Ils veulent résoudre le problème dès que possible
Les turbines de liquéfaction du gaz naturel ont dépassé les limites mesurant la présence de formaldéhyde, selon les données des tests des normes nationales d'émission pour les polluants atmosphériques dangereux (NESHAP). En plus de limiter la quantité de formaldéhyde émise dans l'air, le NESHAP limite également le benzène et, selon l'Agence de protection de l'environnement (EPA), Cheniere est l'un des deux seuls exportateurs de gaz à être soumis à ces règles. À une époque où la demande est forte, l'entreprise souhaite éliminer le problème le plus rapidement possible, car la saison de chauffage bat déjà son plein. Selon Eben Burnham-Snyder, porte-parole de la compagnie, ces réparations n'auront pas d'impact significatif sur les finances et les opérations. Toutefois, il n'a pas fourni d'estimation du coût de la modernisation des turbines.
La solution est évidente, mais elle prendra du temps
Cheniere a proposé une approche en deux phases pour lutter contre les dommages environnementaux : la première phase prendrait 90 jours et impliquerait de nouveaux tests après le remplacement de certains composants de combustion et de comptage de la turbine. La seconde phase nécessiterait un processus d'analyse technique plus long, à l'issue duquel les turbines pourraient être remplacées par une technologie plus récente. La résolution définitive du problème est prévue pour avril 2024.
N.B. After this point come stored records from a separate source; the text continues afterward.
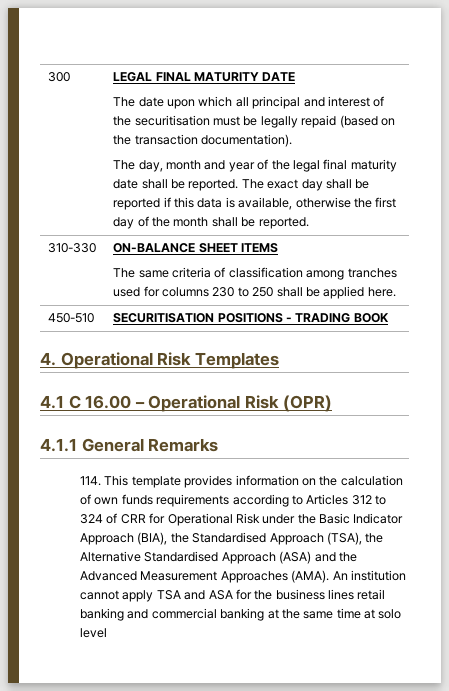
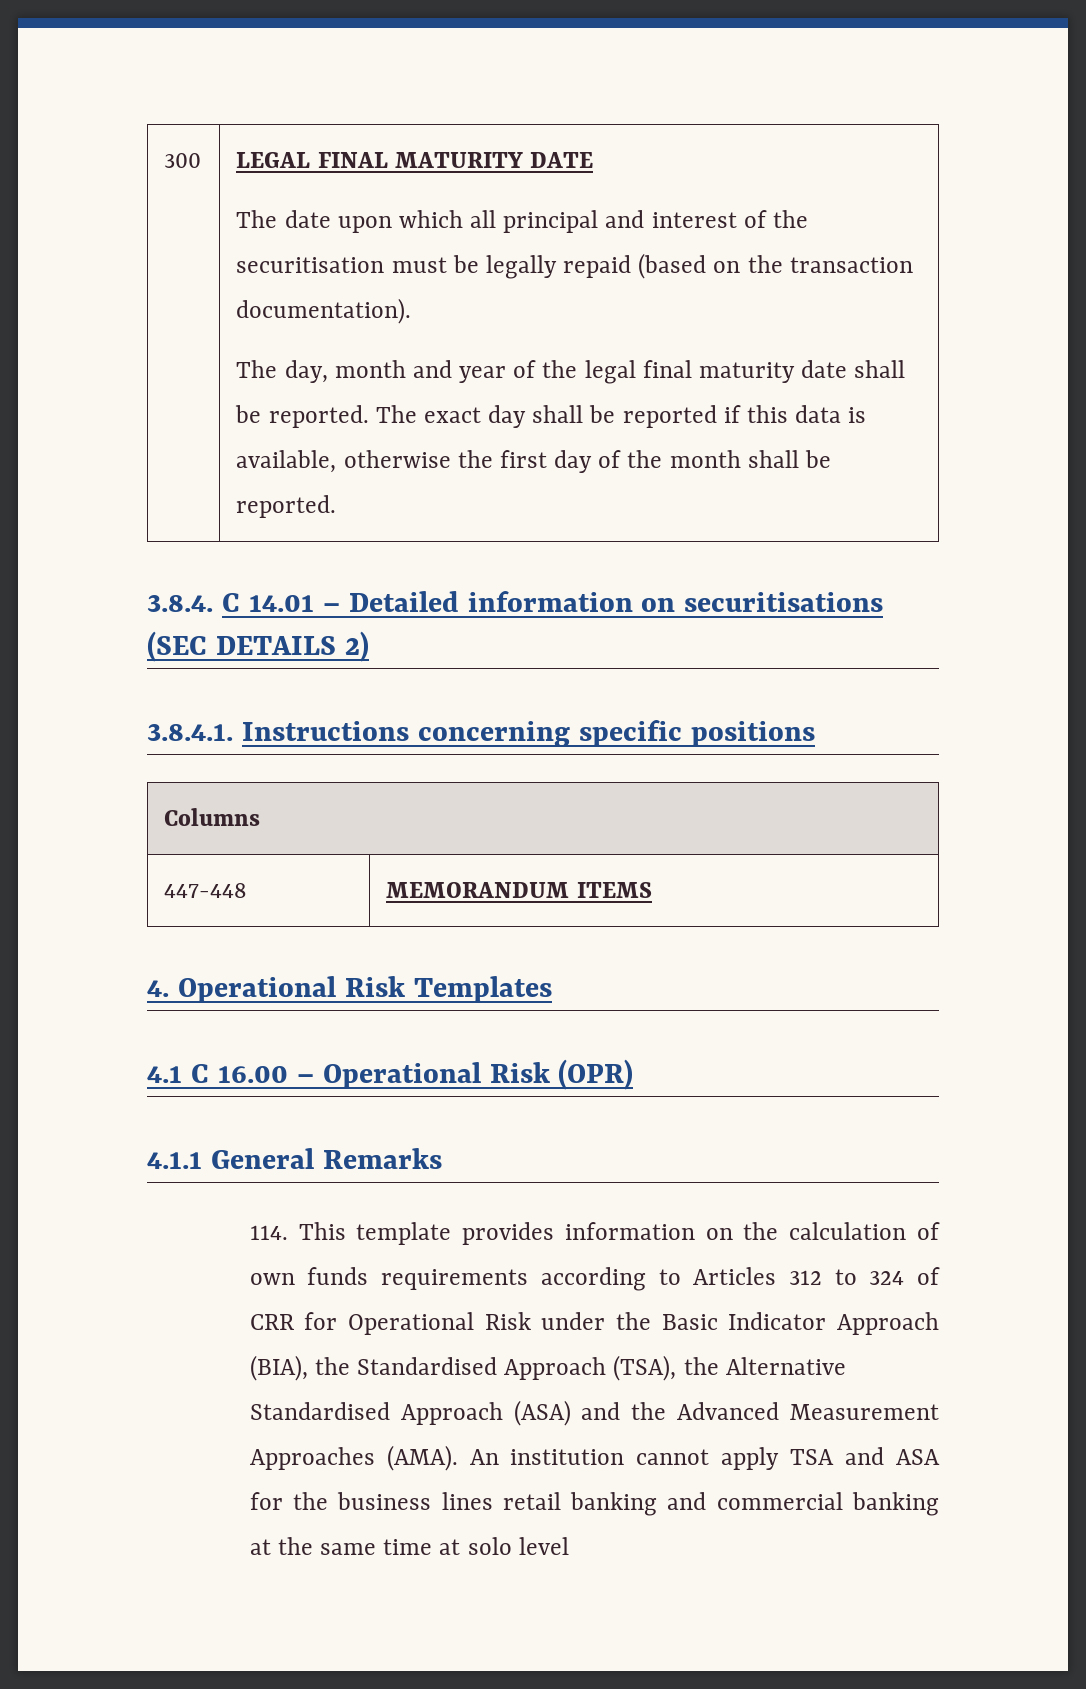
- 310-330 | ON-BALANCE SHEET ITEMS
- The same criteria of classification among tranches used for columns 230 to 250 shall be applied here.
- 450-510 | SECURITISATION POSITIONS - TRADING BOOK
+ 3.8.4. C 14.01 – Detailed information on securitisations (SEC DETAILS 2)
+ 3.8.4.1. Instructions concerning specific positions
+ Columns
+ 447-448 | MEMORANDUM ITEMS

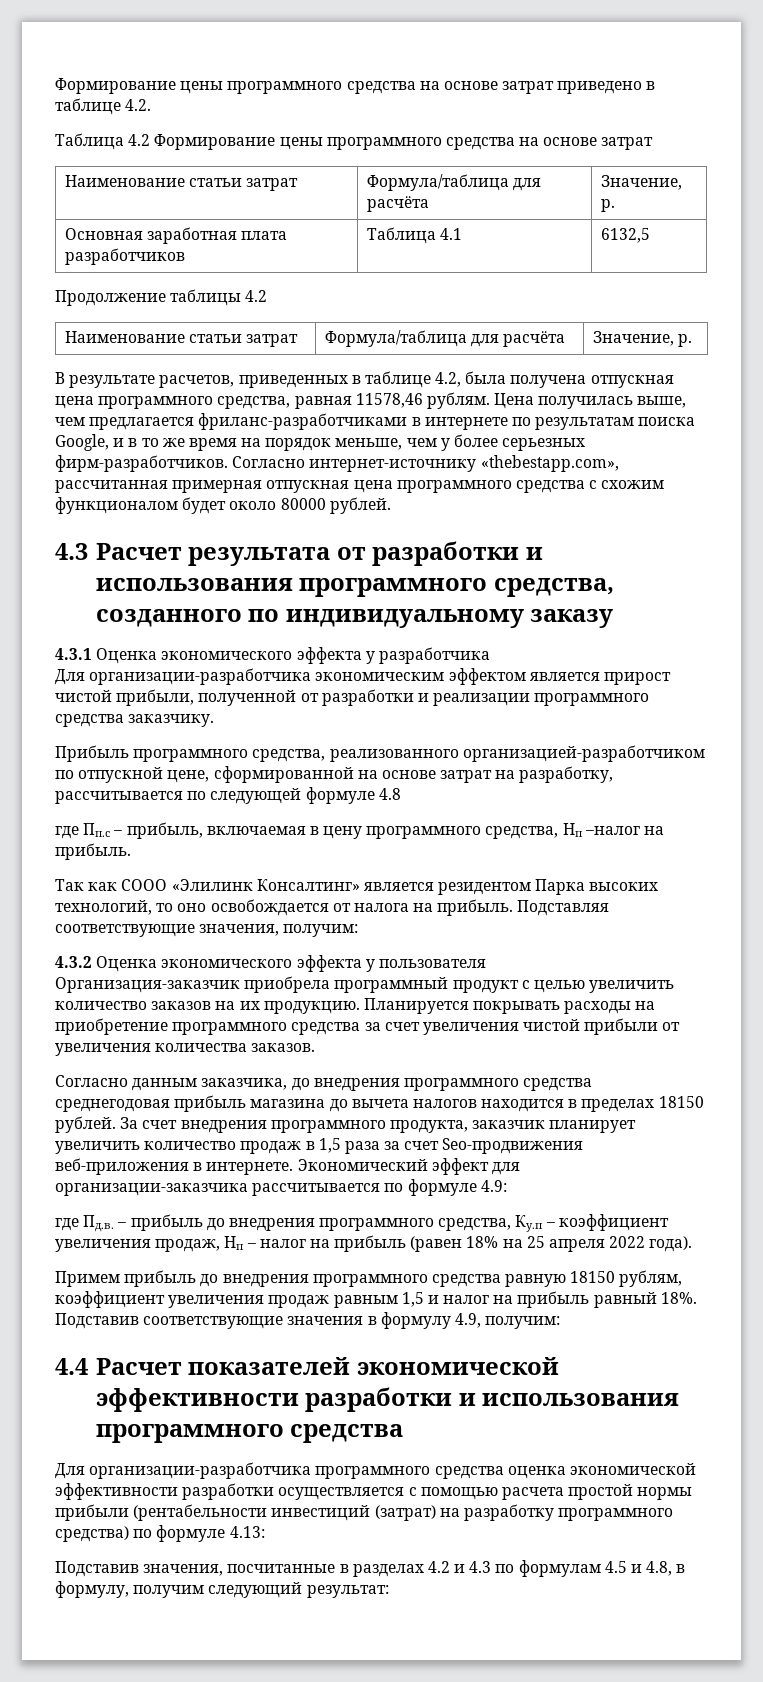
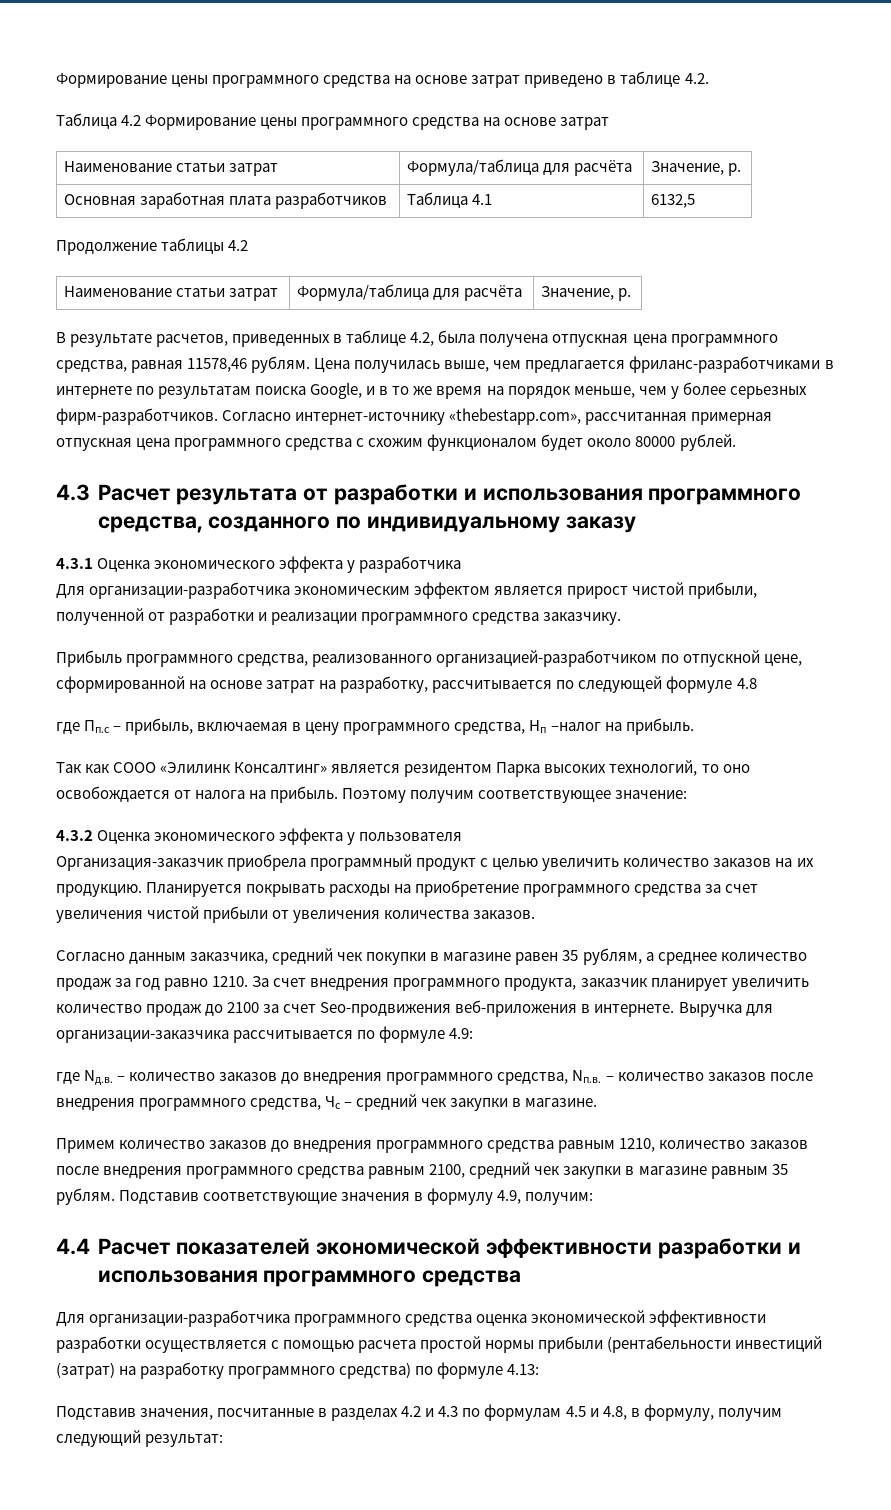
- Подставляя соответствующие значения, получим:
+ Поэтому получим соответствующее значение:
- Согласно данным заказчика, до внедрения программного средства среднегодовая прибыль магазина до вычета налогов находится в пределах 18150 рублей.
+ Согласно данным заказчика, средний чек покупки в магазине равен 35 рублям, а среднее количество продаж за год равно 1210.
- За счет внедрения программного продукта, заказчик планирует увеличить количество продаж в 1,5 раза за счет Seo-продвижения веб-приложения в интернете.
+ За счет внедрения программного продукта, заказчик планирует увеличить количество продаж до 2100 за счет Seo-продвижения веб-приложения в интернете.
- Экономический эффект для организации-заказчика рассчитывается по формуле 4.9:
+ Выручка для организации-заказчика рассчитывается по формуле 4.9:
- где Пд.в. – прибыль до внедрения программного средства, Ку.п – коэффициент увеличения продаж, Нп – налог на прибыль (равен 18% на 25 апреля 2022 года).
+ где Nд.в. – количество заказов до внедрения программного средства, Nп.в. – количество заказов после внедрения программного средства, Чс – средний чек закупки в магазине.
- Примем прибыль до внедрения программного средства равную 18150 рублям, коэффициент увеличения продаж равным 1,5 и налог на прибыль равный 18%.
+ Примем количество заказов до внедрения программного средства равным 1210, количество заказов после внедрения программного средства равным 2100, средний чек закупки в магазине равным 35 рублям.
La production de gaz devrait augmenter
En attendant, Cheniere prendra des mesures pour réduire les émissions. La production totale de gaz devrait être supérieure à celle de l'année dernière, l'expansion de Sabine Pass compensant légèrement les arrêts de production pour maintenance. L'usine principale de Corpus Christi, au Texas, a passé le cap de la réglementation et Cheniere prévoit d'agrandir ses usines au Texas et en Louisiane. Au troisième trimestre, les ventes se sont élevées à 8,85 milliards de dollars, soit plus du double du chiffre de l'année précédente, grâce à des volumes de produits et des prix beaucoup plus élevés. Parmi les entreprises américaines, Cheniere a été la première à commencer à exporter du gaz naturel et fait actuellement partie des 500 entreprises les plus importantes du classement Fortune.
Le prix de l'action reste élevé
Au cours de l'année écoulée, la valeur des actions de l'entreprise a augmenté de 59,73 pour cent. [À la clôture de la séance de vendredi, elle s'élevait à un peu moins de 163 dollars par action et la capitalisation boursière de l'entreprise dépassait les 40 milliards de dollars.

Graphique : Evolution historique de la valeur de Cheniere Energy. (Source : Google Finance) [*]
Diminution des exportations de gaz vers l'Europe
La société avait demandé aux autorités américaines une dérogation aux règles limitant les émissions de substances potentiellement cancérigènes, mais cette demande a été rejetée. Cheniere a maintenant besoin de temps pour réparer ses installations, ce qui ralentira considérablement les exportations de gaz américain vers l'Europe. Si la demande reste élevée et que les problèmes d'approvisionnement en provenance de Russie persistent, les actions de Cheniere pourraient ne pas subir de correction significative malgré le problème susmentionné. Au contraire, à long terme et dans la perspective de l'élimination du problème des émissions, elles disposent d'un potentiel de croissance suffisant. [1]
[*] Les performances passées ne garantissent pas les résultats futurs
[1] Les déclarations prospectives sont basées sur des hypothèses et des attentes actuelles, qui peuvent être inexactes, ou sur l'environnement économique actuel, qui peut changer. Ces déclarations ne constituent pas des garanties de performances futures. Elles comportent des risques et d'autres incertitudes difficiles à prévoir. Les résultats peuvent différer matériellement de ceux exprimés ou sous-entendus dans les déclarations prospectives.